Les 150 membres de la CCC, voulue par M. Macron, avaient pourtant réclamé cette mesure dans les 149 propositions remises en juin à l'Elysée. Propositions qu'il s'était engagé à reprendre, à l'exception de trois, sans citer la 5G.

"On se désole un petit peu de ces petites phrases qui tendent la situation", dit Grégoire Fraty, co-président de l'association de participants à la CCC "Les 150". "On ne veut pas entrer dans un débat stérile, mais on continue à demander un moratoire" en l'attente d'une expertise "indépendante".

Même si le gouvernement a publié mardi une étude réalisée par l'administration concluant à l'absence d'impact sanitaire. Mais pas environnemental, souligne la CCC.

Parmi les autres propositions de la Convention, certaines doivent trouver leur place dans le plan de relance (comme la rénovation énergétique des bâtiments), d'autres dans un projet de loi spécifique. Initialement annoncé pour la fin de l'été, il l'est maintenant "d'ici à la fin de l'année", selon le ministère de la Transition écologique, qui a lancé en fin de semaine dernière une série de "concertations" pour le préparer.

- "Processus biaisé" -

Sur huit thèmes - des transports à l'agriculture en passant par la publicité - elles réunissent administration, acteurs des secteurs, ONG et représentants des "citoyens" qui ont planché neuf mois pour proposer des solutions visant à réduire "d'au moins 40% les émissions de gaz à effet de serre dans un esprit de justice sociale". Mais alors que la pandémie de Covid a plongé la France et le monde dans la récession, certains thèmes sont particulièrement clivants.

Comme les transports routier et aérien, gros pollueurs mais aussi gros employeurs très fragilisés par la crise. Le gouvernement a d'ailleurs mis des milliards sur la table pour les constructeurs automobiles et Air France.

Les organisations professionnelles du transport routier de marchandises ont ainsi dénoncé après une rencontre samedi "des mesures inadaptées pour un enjeu pourtant crucial pour la profession", en "décalage avec les exigences de compétitivité".

Et mercredi matin, la réunion sur le transport aérien, repoussée de plusieurs jours, a vu un pilonnage des propositions de la CCC par la plupart des intervenants, représentants du secteur comme syndicats.

Les ONG environnementales, ultra-minoritaires parmi les invités, avaient elles décidé de boycotter "un processus biaisé", dénonçant notamment une étude d'impact "à charge" qui insiste principalement sur l'estimation de 70.000 emplois et 3 milliards de PIB que coûterait l'interdiction des vols intérieurs s'il existe une alternative en moins de quatre heures, une des propositions phares de la CCC.

Impression renforcée par la sortie lundi du ministre délégué aux Transports Jean-Baptiste Djebbari, estimant que ces mesures allaient "achever un secteur déjà à terre".

- Le gouvernement décide -

Le Réseau Action Climat, fédération d'associations, a rappelé l'engagement d'Emmanuel Macron à transmettre "sans filtre" les propositions de la CCC, et réclamé que la concertation "mette en débat les modalités de mise en ?uvre des mesures, y compris de leur accompagnement socio-économique, plutôt que leur mise en coupe réglée".

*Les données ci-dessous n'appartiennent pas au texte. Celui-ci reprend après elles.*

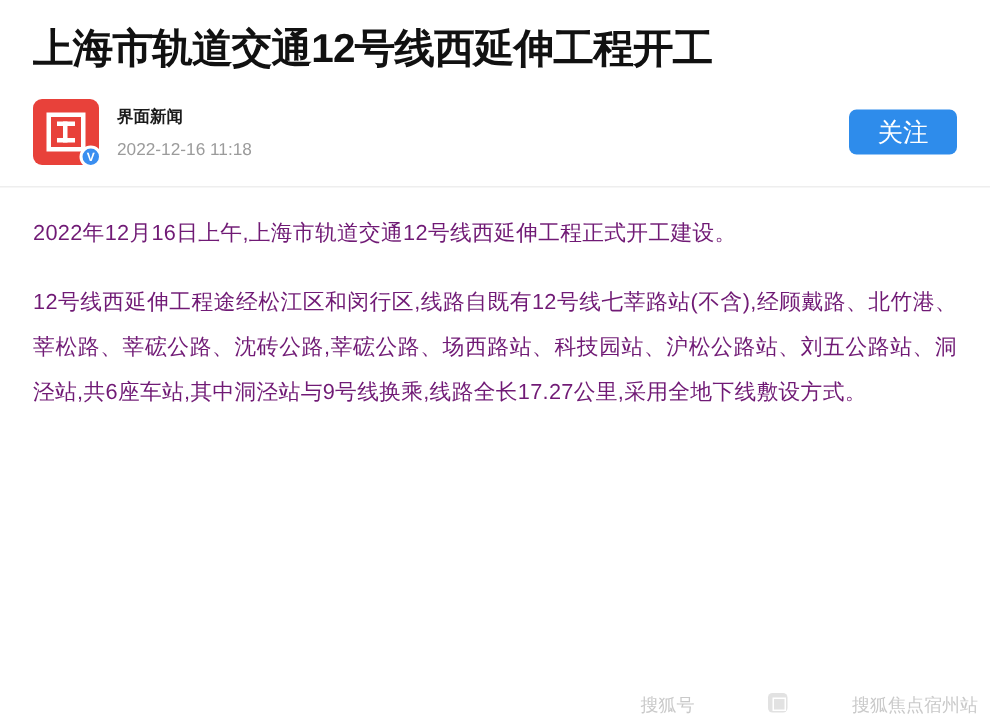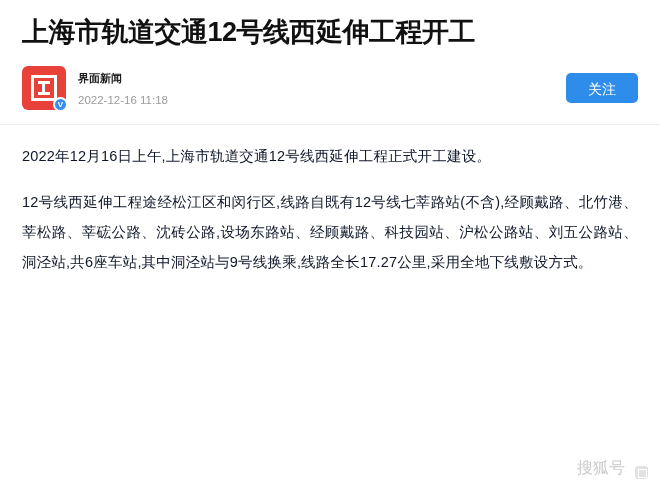--- a/index.html
+++ b/index.html
@@ -125,7 +125,7 @@
     border-radius: 5px;
     background: #2e8ceb;
     color: #ffffff;
-    font-size: 14px;
+    font-size: 17px;
     line-height: 30px;
     text-align: center;
     border: none;

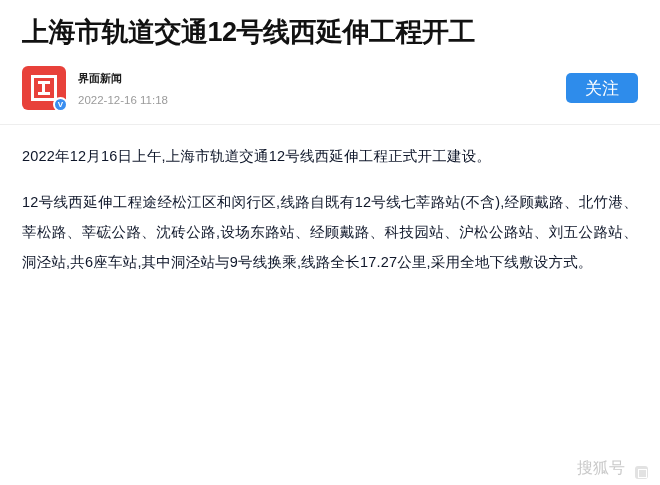--- a/index.html
+++ b/index.html
@@ -142,7 +142,7 @@
   }
   .para {
     font-size: 14.5px;
-    color: #0f172a;
+    color: #701a75;
     line-height: 30px;
     margin: 0 0 16px 0;
     text-align: justify;

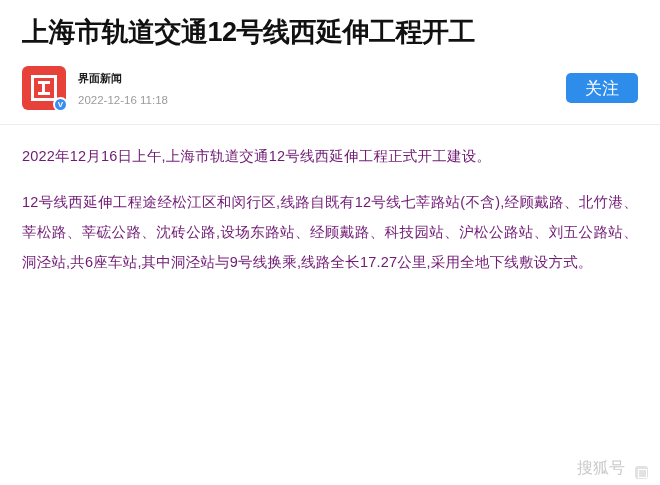--- a/index.html
+++ b/index.html
@@ -208,7 +208,7 @@
 
   <div class="body">
     <p class="para">2022年12月16日上午,上海市轨道交通12号线西延伸工程正式开工建设。</p>
-    <p class="para">12号线西延伸工程途经松江区和闵行区,线路自既有12号线七莘路站(不含),经顾戴路、北竹港、莘松路、莘硡公路、沈砖公路,设场东路站、经顾戴路、科技园站、沪松公路站、刘五公路站、洞泾站,共6座车站,其中洞泾站与9号线换乘,线路全长17.27公里,采用全地下线敷设方式。</p>
+    <p class="para">12号线西延伸工程途经松江区和闵行区,线路自既有12号线七莘路站(不含),经顾戴路、北竹港、莘松路、莘硡公路、沈砖公路,莘硡公路、场西路站、科技园站、沪松公路站、刘五公路站、洞泾站,共6座车站,其中洞泾站与9号线换乘,线路全长17.27公里,采用全地下线敷设方式。</p>
   </div>
 
   <div class="watermark">

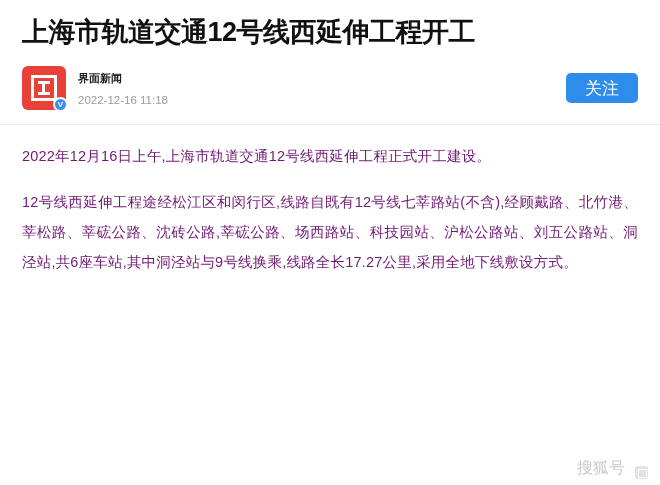--- a/index.html
+++ b/index.html
@@ -153,9 +153,10 @@
     right: 8px;
     bottom: 6px;
     display: flex;
-    align-items: flex-end;
-    font-size: 16px;
+    align-items: flex-start;
+    font-size: 12px;
     color: #c9c9c9;
+    gap: 39px;
   }
   .watermark .wm-logo {
     width: 13px;

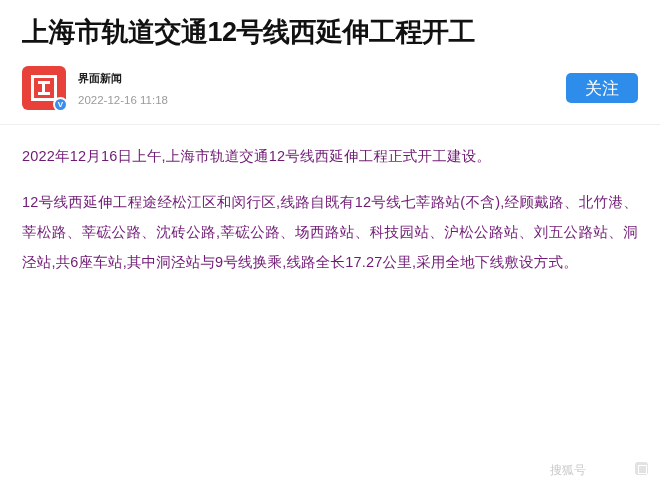--- a/index.html
+++ b/index.html
@@ -215,6 +215,7 @@
   <div class="watermark">
     <span class="wm-a">搜狐号</span>
     <span class="wm-logo"></span>
+    <span>搜狐焦点宿州站</span>
   </div>
 
 </div>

Le ministère de la Transition écologique répond que les concertations doivent permettre "d'associer les Citoyens jusqu'au bout". Mais pas question de s'engager sur la transposition telle quelle des propositions de la CCC dans le futur projet de loi.

"Le président avait dit d'emblée qu'il y aurait des travaux d'ajustement. Au final c'est le gouvernement qui décidera," assume l'entourage de Barbara Pompili.

"On n'est pas là pour écrire la loi, on est là pour expliquer et défendre nos propositions," reconnait Grégoire Fraty. "Mais s'il y a des difficultés ou des blocages, on le dira clairement".

Lui aussi insiste sur la nécessité de travailler les mesures d'accompagnement des entreprises et personnels affectés. "On voit bien les difficultés, on n'est pas là pour détruire un secteur. On comprend les divergences, mais il faudra trouver un consensus".

La CCC, tout en regrettant dans un tweet mercredi "des rapports de force qui n'ont pas lieu d'être", attend donc de juger la loi sur pièces. Puis se réunira pour évaluer publiquement la réponse des autorités à ses propositions.